Dollar Diplomacy

Political campaigns emphasized domestic issues in the 1920s, but while the United States refused to join the League of Nations, the federal government remained deeply engaged in foreign affairs. Republican presidents worked to advance U.S. business interests, especially by encouraging private banks to make foreign loans — part of the broader government-business alliance in Republicans’ associated state. Policymakers hoped loans would stimulate growth and increase demand for U.S. products in developing markets. Bankers, though, wanted government guarantees of repayment in countries they perceived as weak or unstable.

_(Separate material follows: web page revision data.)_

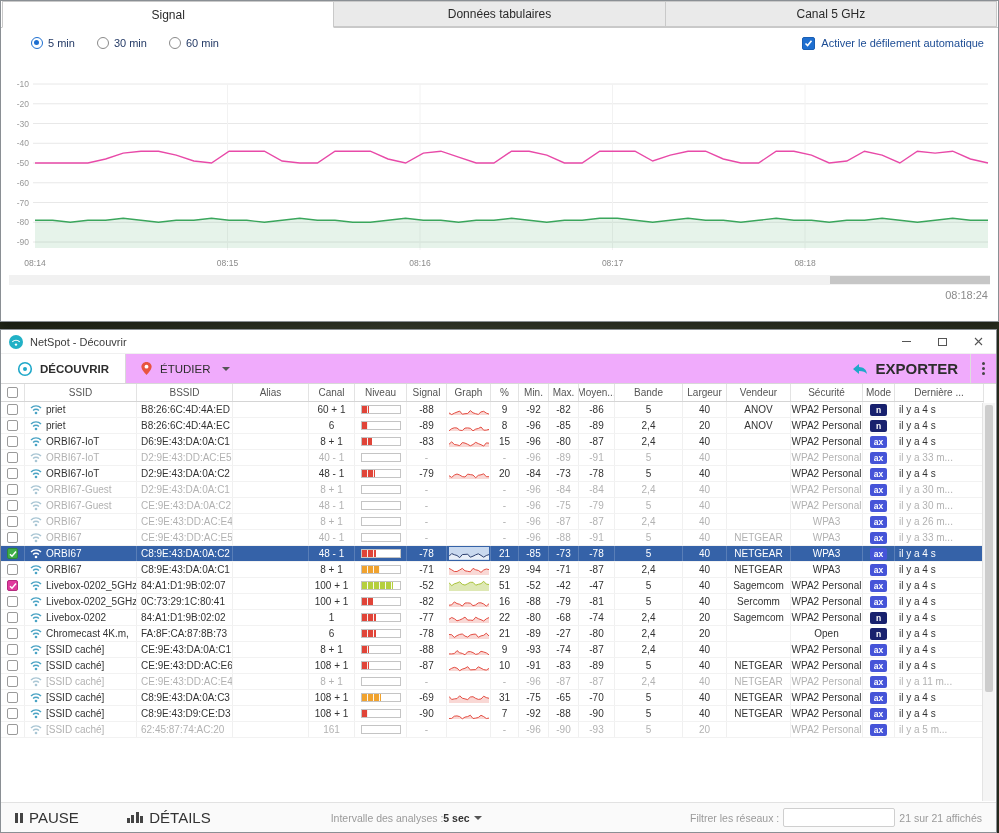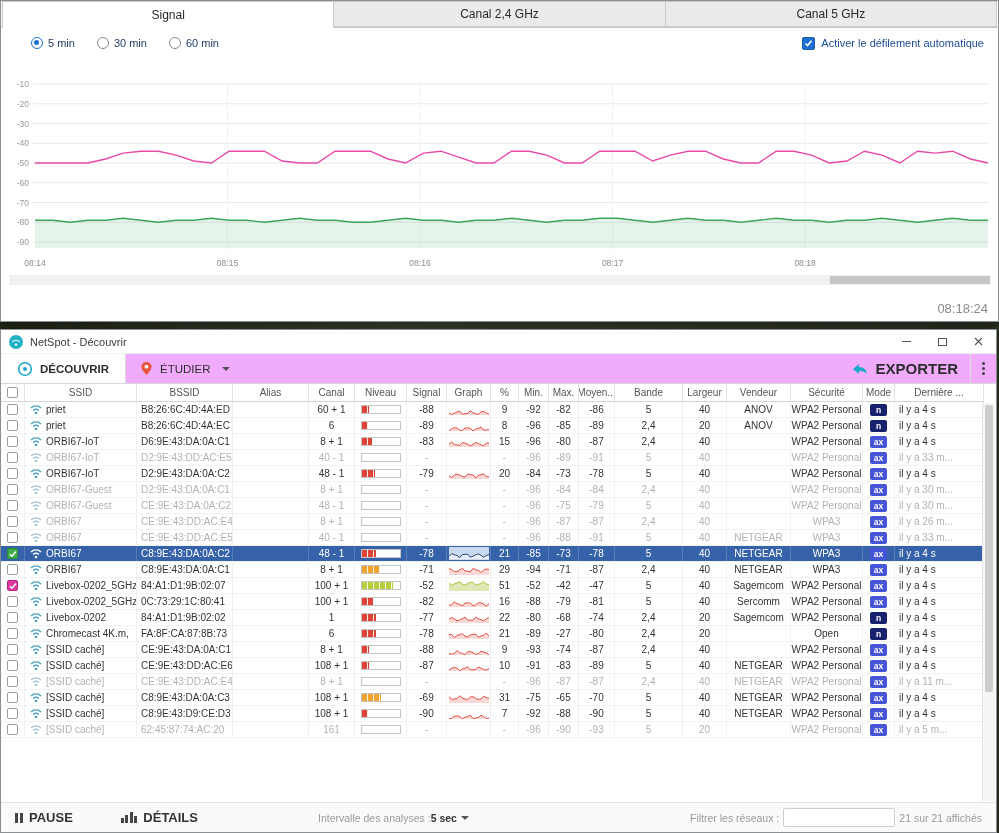"Données tabulaires" div.tab { html: none -> <div>Données tabulaires</div> }
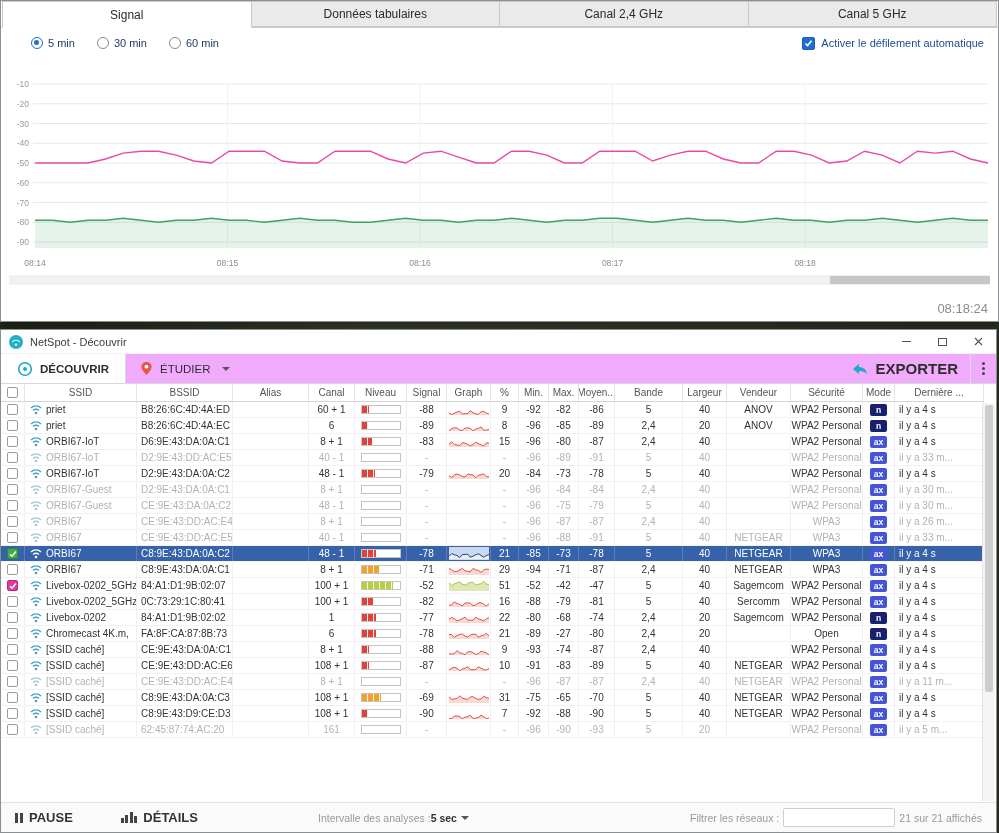"Canal 2,4 GHz" div.tab { html: <div>Canal 2,4 GHz</div> -> none }
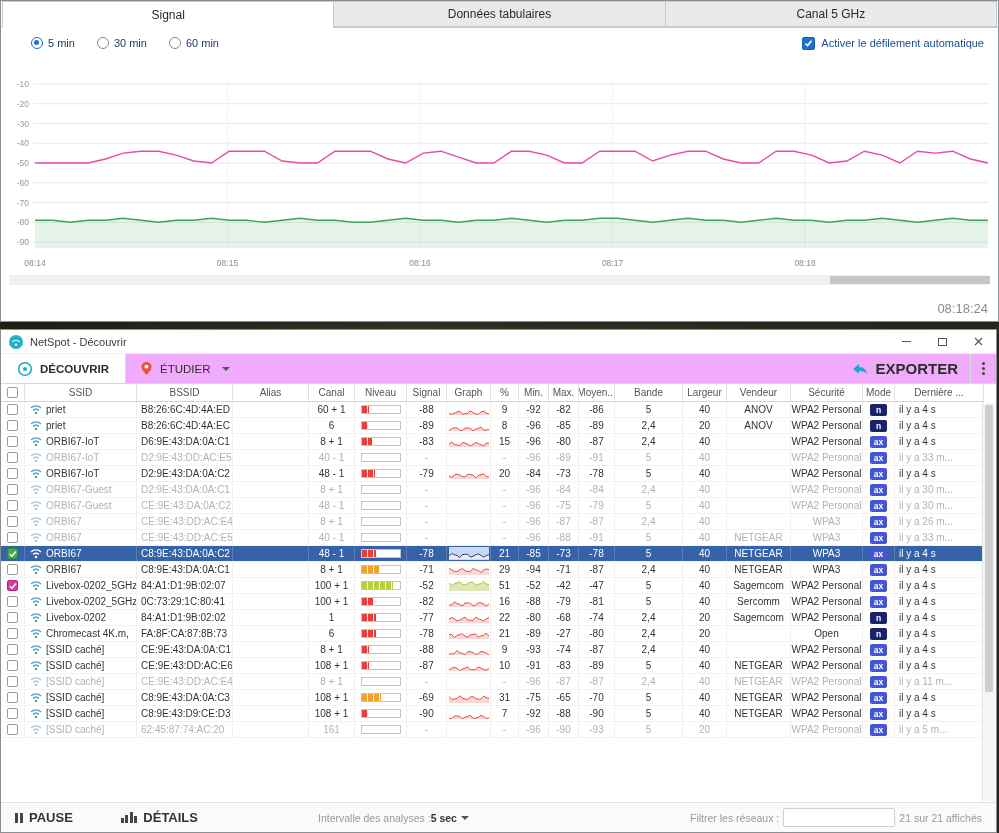"08:18:24" .end-time { font-size: 13px -> 11px; margin-top: 16px -> 4px }
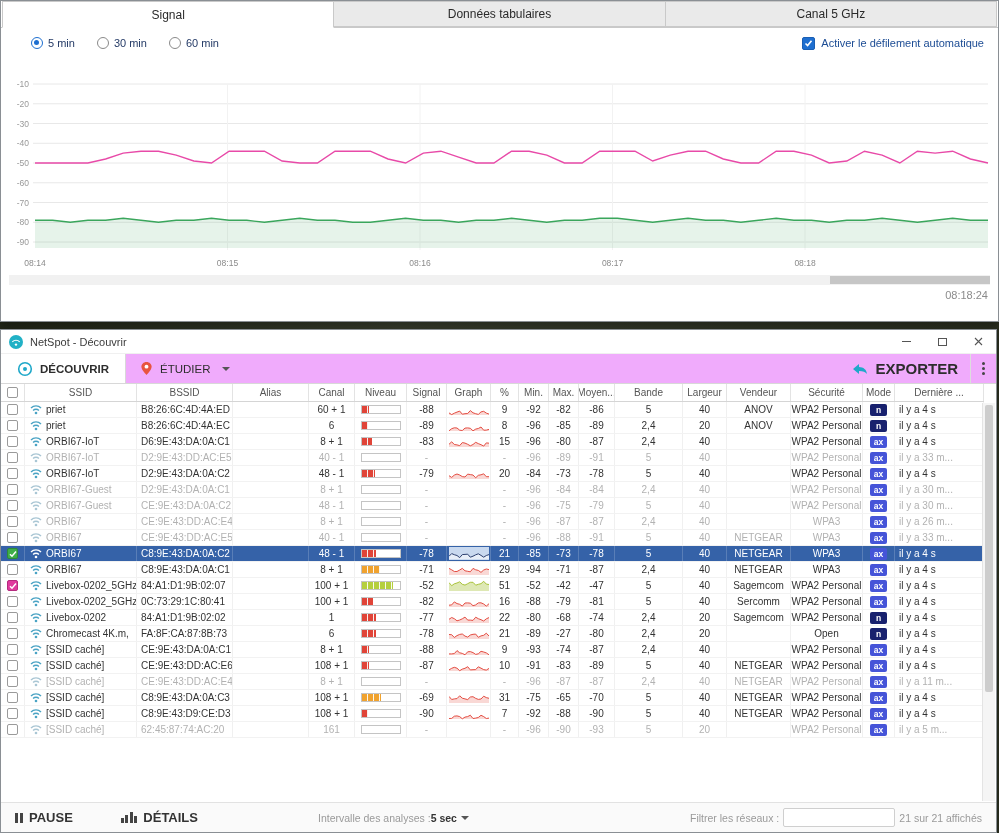"PAUSE" .foot-btn { font-size: 13px -> 15px; font-weight: bold -> normal }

Officials provided such assurance. In 1922, for example, when American banks offered an immense loan to Bolivia (at a hefty profit), State Department officials pressured the South American nation to accept it. Diplomats also forced Bolivia to agree to financial oversight by a commission under the banks’ control. A similar arrangement was reached with El Salvador’s government in 1923. In other cases, the United States intervened militarily, often to force repayment of debt. To implement such policies, the U.S. Marines occupied Nicaragua almost continuously from 1912 to 1933, the Dominican Republic from 1916 to 1924, and Haiti from 1915 to 1934.

In these lengthy military deployments, Americans came to think of the occupied countries as essentially U.S. possessions, much like Puerto Rico and the Philippines. Sensational memoirs by marines who had served in Haiti popularized the island as the “American Africa.” White Americans became fascinated by vodou (voodoo) and other Haitian religious customs, reinforcing their view of Haitians as dangerous savages or childlike people who needed U.S. guidance and supervision. One commander testified that his troops saw themselves as “trustees of a huge estate that belonged to minors. … The Haitians were our wards.”

At home, critics denounced loan guarantees and military interventions as dollar diplomacy. The term was coined in 1924 by Samuel Guy Inman, a Disciples of Christ missionary who toured U.S.-occupied Haiti and the Dominican Republic. “The United States,” Inman declared, “cannot go on destroying with impunity the sovereignty of other peoples, however weak.” African American leaders also denounced the Haitian occupation. On behalf of the Women’s International League for Peace and Freedom and the International Council of Women of the Darker Races, a delegation conducted a fact-finding tour of Haiti in 1926. Their report exposed, among other things, the sexual exploitation of Haitian women by U.S. soldiers.

By the late 1920s, dollar diplomacy was on the defensive, in keeping with a broader disgust over international affairs. At the same time, political leaders became frustrated with their poor results. Dollar diplomacy usually managed to get loans repaid, securing bankers’ profits. But the loans often ended up in the pockets of local elites; U.S. policies failed to build broad-based prosperity overseas. Military intervention had even worse results. In Haiti, for example, the marines crushed peasant protests and helped the Haitian elite consolidate power. U.S. occupation thus helped create the conditions for harsh dictatorships that Haitians endured through the rest of the twentieth century.